BCS wave function in Neutron stars I've heard mentioned in various classes that neutron stars, like superconductors, are described by BCS theory. I know that in superconductors a key element in forming cooper pairs is a net attractive force between the electrons which would normally repel one another. That attractive force is accounted for via lattice vibrations (phonons) created and "absorbed" by electrons. 
So my question is: what provides the attractive force between neutrons? just gravity? If it is true that neutron stars follow BCS theory, by what means was someone able to verify that?
 A: I'm afraid the actual situation is much more complicated than you've been told. For one thing, the superconductivity does not occur between neutrons, but between quarks themselves. The topic of high density QCD is a very cool interplay of condensed matter and high energy physics, and a very nice review is available by Frank Wilczek. However, that article does need some background in QCD and superconductivity simultaneously to appreciate.
A shortened version might go something like this:


*

*Inspiration: free fermions are incredibly unstable to superconductivity, in that any attractive interaction will cause it (in fact, there's an old theorem by Pierls (?) that almost all interactions (even repulsive ones) will cause superconductivity if you cool far enough). In QCD, quarks naturally attract already! So at sufficiently high density and low temperature, we can imagine that QCD can cause a strong attractive instability to a Fermi gas of quarks.

*Complications: 6 flavours, chiralities, masses of quarks are different, etc.
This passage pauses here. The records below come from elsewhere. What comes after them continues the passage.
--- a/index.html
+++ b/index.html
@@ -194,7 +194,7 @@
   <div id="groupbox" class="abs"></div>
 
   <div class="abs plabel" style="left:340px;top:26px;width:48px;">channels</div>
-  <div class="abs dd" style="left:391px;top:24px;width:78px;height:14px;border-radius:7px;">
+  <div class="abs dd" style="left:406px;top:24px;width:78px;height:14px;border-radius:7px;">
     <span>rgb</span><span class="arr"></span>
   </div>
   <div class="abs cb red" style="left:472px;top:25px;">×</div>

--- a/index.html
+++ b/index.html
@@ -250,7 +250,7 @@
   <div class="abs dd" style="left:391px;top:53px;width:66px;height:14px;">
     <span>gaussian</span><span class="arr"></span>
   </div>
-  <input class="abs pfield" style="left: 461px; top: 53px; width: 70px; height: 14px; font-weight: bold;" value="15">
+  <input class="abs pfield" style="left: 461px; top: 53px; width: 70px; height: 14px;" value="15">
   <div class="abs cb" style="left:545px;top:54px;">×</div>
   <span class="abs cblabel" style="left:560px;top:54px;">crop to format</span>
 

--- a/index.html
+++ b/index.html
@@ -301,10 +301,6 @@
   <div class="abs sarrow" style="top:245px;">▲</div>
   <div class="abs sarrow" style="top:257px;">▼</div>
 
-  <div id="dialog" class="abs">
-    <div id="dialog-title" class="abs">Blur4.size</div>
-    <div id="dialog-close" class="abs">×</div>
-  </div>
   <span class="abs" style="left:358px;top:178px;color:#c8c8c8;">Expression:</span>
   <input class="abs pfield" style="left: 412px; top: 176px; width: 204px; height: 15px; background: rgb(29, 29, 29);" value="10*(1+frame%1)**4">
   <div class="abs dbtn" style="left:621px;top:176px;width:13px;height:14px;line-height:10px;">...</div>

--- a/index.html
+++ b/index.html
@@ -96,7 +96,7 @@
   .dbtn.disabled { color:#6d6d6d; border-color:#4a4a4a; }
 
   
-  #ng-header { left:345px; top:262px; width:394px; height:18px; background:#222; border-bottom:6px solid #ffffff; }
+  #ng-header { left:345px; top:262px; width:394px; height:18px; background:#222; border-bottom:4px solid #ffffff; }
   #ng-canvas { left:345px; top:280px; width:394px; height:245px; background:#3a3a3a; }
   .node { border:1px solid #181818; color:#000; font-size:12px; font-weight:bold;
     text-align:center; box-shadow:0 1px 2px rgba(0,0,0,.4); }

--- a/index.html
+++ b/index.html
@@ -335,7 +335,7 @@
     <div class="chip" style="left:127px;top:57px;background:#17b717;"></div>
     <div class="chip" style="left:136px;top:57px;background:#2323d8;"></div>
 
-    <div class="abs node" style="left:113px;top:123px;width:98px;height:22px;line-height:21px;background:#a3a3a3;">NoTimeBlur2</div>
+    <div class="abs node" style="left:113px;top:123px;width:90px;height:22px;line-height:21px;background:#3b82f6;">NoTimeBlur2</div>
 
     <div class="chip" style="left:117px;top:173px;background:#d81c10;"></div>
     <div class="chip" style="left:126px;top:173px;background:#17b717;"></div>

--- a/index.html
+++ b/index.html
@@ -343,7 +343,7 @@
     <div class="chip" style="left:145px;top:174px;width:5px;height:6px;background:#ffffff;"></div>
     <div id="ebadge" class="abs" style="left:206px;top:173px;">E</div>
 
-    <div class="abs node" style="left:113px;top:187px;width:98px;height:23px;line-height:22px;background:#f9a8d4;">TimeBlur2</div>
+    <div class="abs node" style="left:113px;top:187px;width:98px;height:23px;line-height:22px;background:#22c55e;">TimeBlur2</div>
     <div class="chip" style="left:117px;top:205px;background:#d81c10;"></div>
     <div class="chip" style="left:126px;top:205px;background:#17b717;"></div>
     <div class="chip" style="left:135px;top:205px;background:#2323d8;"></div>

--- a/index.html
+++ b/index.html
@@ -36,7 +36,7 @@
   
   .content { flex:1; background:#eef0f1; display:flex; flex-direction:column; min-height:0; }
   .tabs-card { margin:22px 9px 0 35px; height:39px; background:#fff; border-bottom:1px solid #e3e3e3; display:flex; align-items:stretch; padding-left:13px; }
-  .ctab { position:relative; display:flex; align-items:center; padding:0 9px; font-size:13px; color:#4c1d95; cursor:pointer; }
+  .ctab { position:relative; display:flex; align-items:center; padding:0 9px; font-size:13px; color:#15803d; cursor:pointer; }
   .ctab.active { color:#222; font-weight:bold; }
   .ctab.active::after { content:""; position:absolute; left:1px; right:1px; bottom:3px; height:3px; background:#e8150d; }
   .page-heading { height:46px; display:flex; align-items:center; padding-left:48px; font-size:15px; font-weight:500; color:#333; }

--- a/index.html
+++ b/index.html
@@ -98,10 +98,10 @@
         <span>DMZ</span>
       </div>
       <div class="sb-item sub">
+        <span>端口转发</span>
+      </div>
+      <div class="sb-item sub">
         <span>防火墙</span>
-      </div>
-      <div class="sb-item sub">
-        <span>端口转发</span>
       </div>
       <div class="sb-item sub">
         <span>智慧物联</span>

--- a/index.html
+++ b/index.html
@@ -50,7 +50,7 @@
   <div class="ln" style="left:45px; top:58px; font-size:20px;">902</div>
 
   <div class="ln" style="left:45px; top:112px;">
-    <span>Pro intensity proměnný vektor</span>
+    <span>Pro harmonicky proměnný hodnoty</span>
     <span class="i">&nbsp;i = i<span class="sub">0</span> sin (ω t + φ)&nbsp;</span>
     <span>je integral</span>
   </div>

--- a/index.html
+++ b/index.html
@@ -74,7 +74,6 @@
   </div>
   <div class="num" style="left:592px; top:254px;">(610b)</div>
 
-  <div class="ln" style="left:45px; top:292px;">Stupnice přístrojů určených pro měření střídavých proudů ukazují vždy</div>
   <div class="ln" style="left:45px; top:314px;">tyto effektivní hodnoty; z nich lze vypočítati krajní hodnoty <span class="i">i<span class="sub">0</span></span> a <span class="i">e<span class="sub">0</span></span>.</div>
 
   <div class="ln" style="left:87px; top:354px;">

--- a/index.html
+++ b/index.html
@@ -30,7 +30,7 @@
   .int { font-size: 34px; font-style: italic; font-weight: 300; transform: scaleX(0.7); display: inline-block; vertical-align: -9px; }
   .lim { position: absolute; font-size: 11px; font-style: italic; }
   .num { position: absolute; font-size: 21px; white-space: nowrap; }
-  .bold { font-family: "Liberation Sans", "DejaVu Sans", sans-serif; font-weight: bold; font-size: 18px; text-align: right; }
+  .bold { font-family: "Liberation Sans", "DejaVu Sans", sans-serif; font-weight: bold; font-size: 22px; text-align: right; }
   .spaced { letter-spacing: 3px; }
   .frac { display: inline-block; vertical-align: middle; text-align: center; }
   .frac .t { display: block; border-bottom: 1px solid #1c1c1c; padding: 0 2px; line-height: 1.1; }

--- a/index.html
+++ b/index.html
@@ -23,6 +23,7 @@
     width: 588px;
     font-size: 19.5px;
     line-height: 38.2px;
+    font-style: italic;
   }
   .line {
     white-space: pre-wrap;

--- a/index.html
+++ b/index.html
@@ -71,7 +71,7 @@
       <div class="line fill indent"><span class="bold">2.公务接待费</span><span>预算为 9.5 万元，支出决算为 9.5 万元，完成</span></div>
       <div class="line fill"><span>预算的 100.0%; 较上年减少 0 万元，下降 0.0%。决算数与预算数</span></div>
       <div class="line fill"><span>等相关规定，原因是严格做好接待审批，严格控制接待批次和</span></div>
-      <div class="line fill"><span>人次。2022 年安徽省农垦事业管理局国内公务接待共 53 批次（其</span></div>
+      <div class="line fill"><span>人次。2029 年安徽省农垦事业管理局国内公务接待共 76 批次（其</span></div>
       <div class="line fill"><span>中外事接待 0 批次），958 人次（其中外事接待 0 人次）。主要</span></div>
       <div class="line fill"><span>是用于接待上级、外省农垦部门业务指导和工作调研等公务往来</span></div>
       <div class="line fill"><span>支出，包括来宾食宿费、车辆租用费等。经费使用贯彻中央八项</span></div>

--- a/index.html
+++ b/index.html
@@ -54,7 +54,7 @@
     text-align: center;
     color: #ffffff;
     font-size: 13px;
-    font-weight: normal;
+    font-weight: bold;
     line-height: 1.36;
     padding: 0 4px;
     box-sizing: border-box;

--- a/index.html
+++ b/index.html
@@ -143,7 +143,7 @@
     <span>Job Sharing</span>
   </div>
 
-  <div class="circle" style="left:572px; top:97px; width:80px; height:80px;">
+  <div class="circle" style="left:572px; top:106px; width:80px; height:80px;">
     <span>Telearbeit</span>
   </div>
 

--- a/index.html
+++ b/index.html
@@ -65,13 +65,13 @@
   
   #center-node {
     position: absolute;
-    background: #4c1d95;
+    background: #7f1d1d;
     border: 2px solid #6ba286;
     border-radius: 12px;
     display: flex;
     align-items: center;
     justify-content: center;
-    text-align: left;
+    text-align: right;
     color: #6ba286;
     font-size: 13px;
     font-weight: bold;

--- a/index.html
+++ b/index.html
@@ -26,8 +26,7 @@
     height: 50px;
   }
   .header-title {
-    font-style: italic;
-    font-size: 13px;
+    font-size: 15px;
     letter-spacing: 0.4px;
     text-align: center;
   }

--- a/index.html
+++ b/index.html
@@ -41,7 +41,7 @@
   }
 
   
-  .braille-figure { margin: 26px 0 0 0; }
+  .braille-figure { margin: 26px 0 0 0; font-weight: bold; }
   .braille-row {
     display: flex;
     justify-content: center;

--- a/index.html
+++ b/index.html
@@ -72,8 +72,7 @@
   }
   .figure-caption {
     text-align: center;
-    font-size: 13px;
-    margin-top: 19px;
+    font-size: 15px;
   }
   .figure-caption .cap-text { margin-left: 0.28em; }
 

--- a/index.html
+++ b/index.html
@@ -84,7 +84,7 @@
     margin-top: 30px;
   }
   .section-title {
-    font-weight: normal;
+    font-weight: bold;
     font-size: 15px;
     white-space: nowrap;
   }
*Simplification by complication: realise that the normal state of QCD (i.e. 3- and 2-quark combinations) is just that: one possible state. Other phases of QCD exist, and we can study the phase boundaries and so forth even if we can't compute things exactly (universality saves the day!). We find that at really high densities, quarks pair up to give a background diquark condensate, through which single quarks move, and through the Anderson-Higgs mechanism gains a large mass by eating some Goldstone modes. All gluons become gapped (again, Anderson-Higgs), apart from one which mixes with the photon. The symmetries of this solution is actually the same as that of normal matter --- replace baryons with quarks (+ their diquark condensed background) and mesons with diquarks; this suggests that they are really the same phase in theory. In practise, getting from one to another requires some other phases in the middle, which are more complicated and arise due to the quark masses and the number of flavours, etc.